Google Groups no longer supports new Usenet posts or subscriptions. Historical content remains viewable.
Dismiss

IFS handling and read

6 views
Skip to first unread message

Юрий Пухальский

unread,
Nov 26, 2009, 3:02:52 PM11/26/09
to bug-...@gnu.org
Good day!

Theres is a problem with a following code:

echo a:b|IFS=: read a b; echo $a

According to a standard, i expect the field splitting to occur, thus
setting a variable to "a" value. But It doesn't work even with POSIX
option.
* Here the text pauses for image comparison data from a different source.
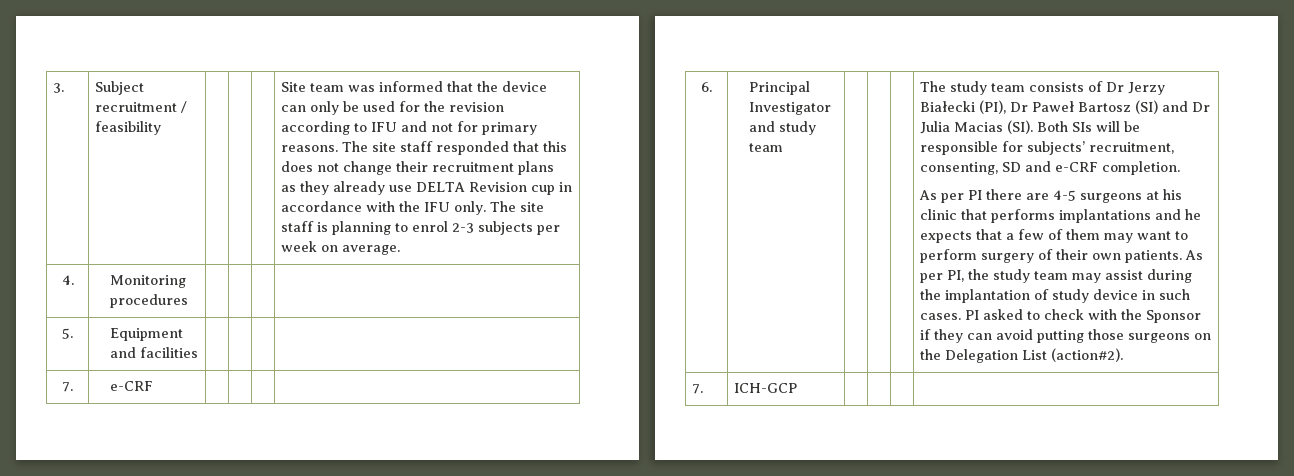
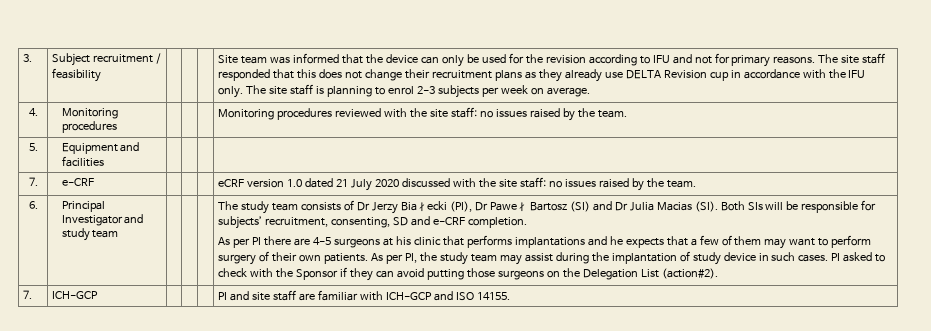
- 4. | Monitoring procedures | | | |
+ 4. | Monitoring procedures | | | | Monitoring procedures reviewed with the site staff: no issues raised by the team.
- 7. | e-CRF | | | |
+ 7. | e-CRF | | | | eCRF version 1.0 dated 21 July 2020 discussed with the site staff: no issues raised by the team.
- 7. | ICH-GCP | | | |
+ 7. | ICH-GCP | | | | PI and site staff are familiar with ICH-GCP and ISO 14155.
Other shells i can lay my hands upon (native shells on HP-UX
and AIX of different versions), ksh and zsh work as expected.

(GNU bash, version 3.2.25(1)-release (x86_64-redhat-linux-gnu))

——
«The good thing about standards is there are so many to choose from.»


Eric Blake

unread,
Nov 26, 2009, 3:09:48 PM11/26/09
to Юрий Пухальский, bug-...@gnu.org
-----BEGIN PGP SIGNED MESSAGE-----
Hash: SHA1

According to Юрий Пухальский on 11/26/2009 1:02 PM:


> Good day!
>
> Theres is a problem with a following code:
>
> echo a:b|IFS=: read a b; echo $a

This is E4 in the FAQ:
ftp://ftp.cwru.edu/pub/bash/FAQ

POSIX permits, but does not require, that the final element of a pipeline
be executed in a subshell. Bash uses the subshell, ksh does not.
Variable assignments in a subshell do not affect the parent.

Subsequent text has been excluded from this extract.